Mind Mining: Looking for El Dorado of the Noggin

Being in education and training for well over 40 years, I have heard it said in many different ways that we use, on average, 10% of our brains. This is simply not true! We use varying percentages in relation to specific activities. Let me give you an example.

You get up in the morning and load your little ones in the car. It’s a task you have done thousands of times. The radio is playing and the kids are chattering in the back seat. You are driving, eating, listening, and a doing a plethora of activities of which are manageable and well within the queue of what your brain is capable of doing. Then it starts to snow—not much at first—and it becomes a delightful interlude which captures an ahhh moment. Then the car slides ever so slightly, and you sense a momentary loss of control. Everything changes! You turn off the radio, you tell the kids to be quiet, and you grasp the steering wheel with a new enthusiasm known as the death grip. Your back bone stiffens, you lurch forward, as if getting closer to the dash helps. Now, you are using you brain to its fullest function! A full 10 percent.

According to Dr. John Medina, the brain is a survival organ. It is designed to solve problems related to surviving in an unstable outdoor environment, and to do so in nearly constant motion (to keep you alive long enough to pass your genes on). We were not the strongest on the planet, but we have developed the strongest brains, which is the key to our survival. Simply put, the brain is a survival organ.

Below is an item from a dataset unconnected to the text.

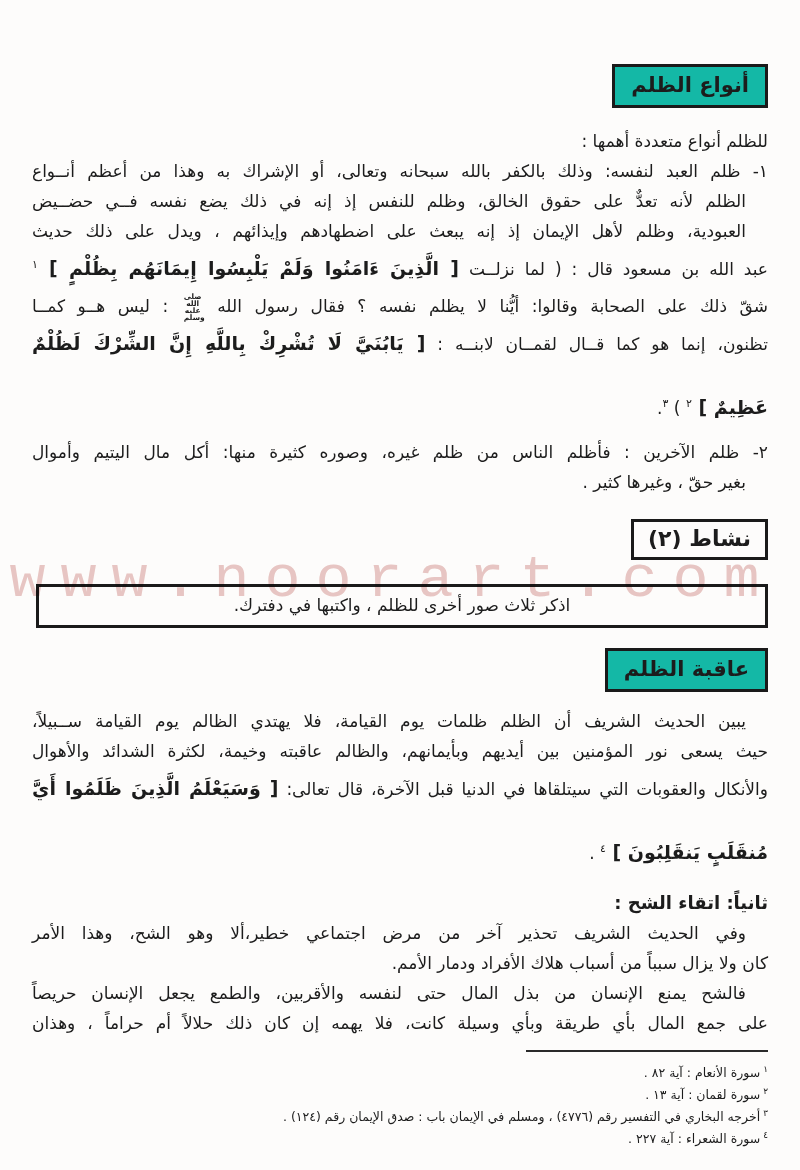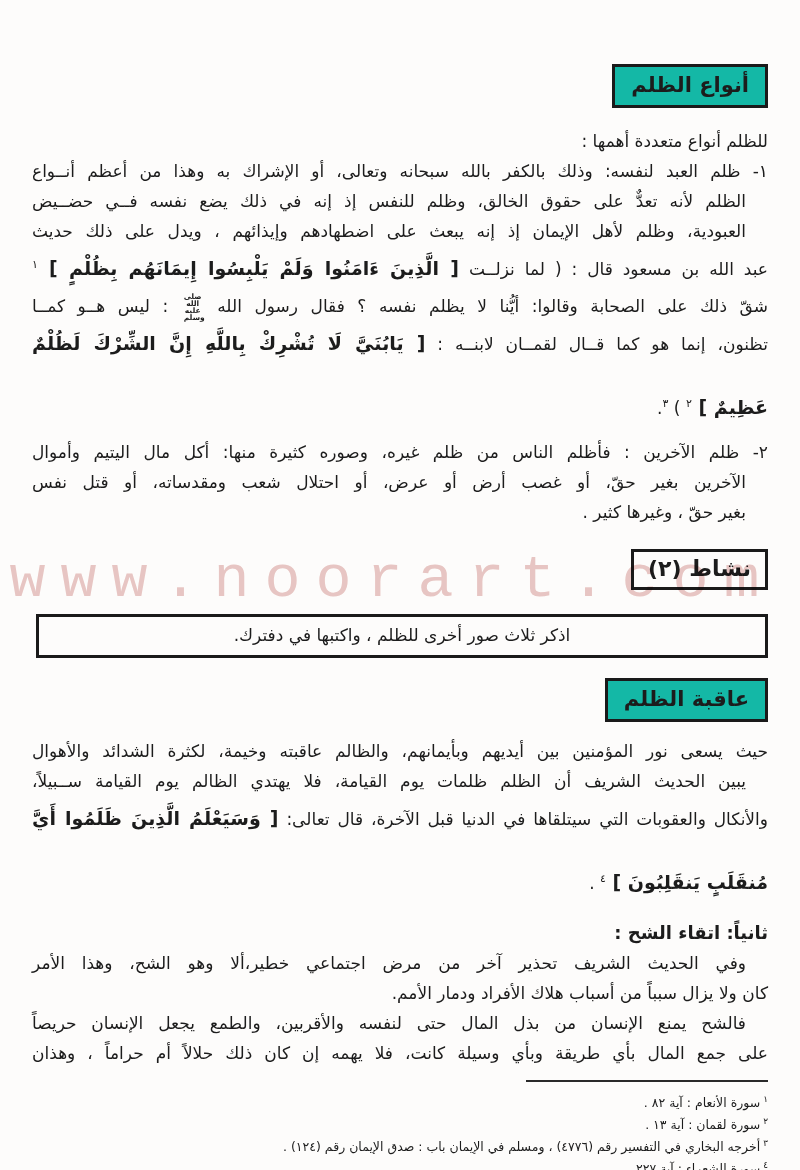"الآخرين بغير حقّ، أو غصب" div.line { html: <div>الآخرين بغير حقّ، أو غصب أرض أو عرض، أو احتلال شعب ومقدساته، أو قتل نفس</div> -> none }
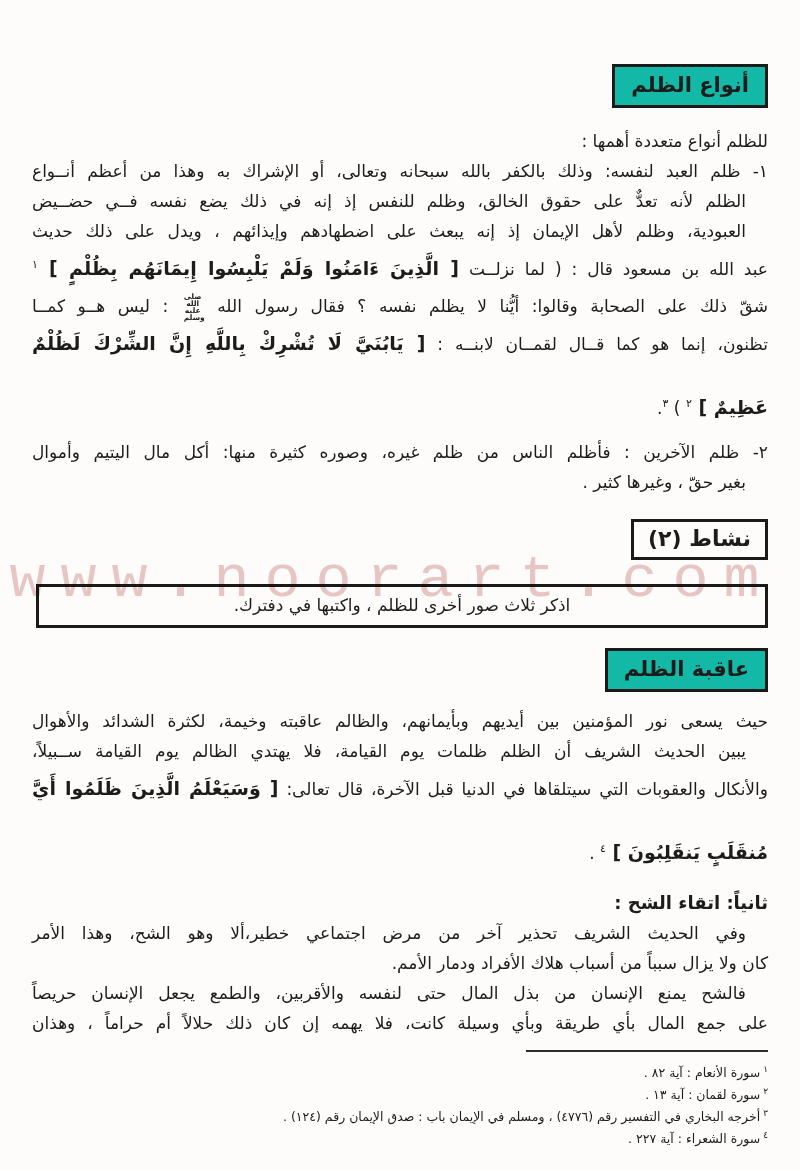"حيث يسعى نور المؤمنين بين" div.line { order: before "يبين الحديث الشريف أن الظلم" -> after "يبين الحديث الشريف أن الظلم" }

I try my best in my blogs to give you digestible tidbits of information, and up until now, I have stayed away from a blog series. But it has come to my attention that continuity is important to change, so we will be spending some time on this monumental subject, Mind Mining, for a few blogs (series).

Our minds react and redirect us constantly without us noticing. Let’s take that sandwich you just ate. You made a decision to eat a Big Mac! You buy it, take it to a peaceful spot, and throw it down your neck. No big deal; but, then what? You brain unconsciously digests, directs, feeds, and disposes of said sandwich without a single conscious thought.

The clever folks who designed the device you are reading this blog on took this concept to the next level by giving you a constant hard wire to the information super highway, and it gives us digestible information instantaneously. The problem is that they have stacked the deck and made us addicted to its necessity. We are plugged in! Now for my point, which will hit you faster than an airport taco….

If you want to use your brain, you have to keep it engaged in active cognition. What is active cognition, you ask? It’s the art of being aware of what your brain is doing when you let it go automatic. In other words, a reboot. Shut down and take notice of the activities that you do without thinking about them. Feed you brain things that will enrich and reward you with life benefits. Here are a few suggestions:

1. Organize what you think and what you do with it!

News is like lawyers: they would go broke in a problem-free world! Monitor what goes into your head. Remember: junk in, junk out! I’m guessing that, short of a nuclear winter, you can live without so much gloom and disparity.

2. Give you brain a direction!

Sometimes children learn that positive and negative reactions are similar—they both get your attention. It’s important to look at the bright side. Ninety-five percent of all negative worries never happen. Simply put: don’t worry, be happy. Since it doesn’t matter anyway, and if it does, worrying won’t fix it!

3. Life is full of routines. Do the ones that feed your joy mine!

I wish I had a hundred dollar bill for every time I’ve heard, “Dr. Dale, how do you keep so positive?” Well here is the answer: because I want to. Get your want-to ahead of your have-to.

4. Grab a hold of new opportunities that stretch you!

I hate sentences that begin with, “I wish…” If you are going to wish for something, wish for more wishes. You achieve what you do, not what you wish for.

5. Goal setting is great but goal tending is better.

Try to be intentional! Prosperity is good, but happiness is essential. Having a good life takes work!

Most folks think the El Dorado is a place of great riches! It’s not. It’s a person; a tribal chief, to be precise. Be the tribal chief of your thoughts. It’s golden!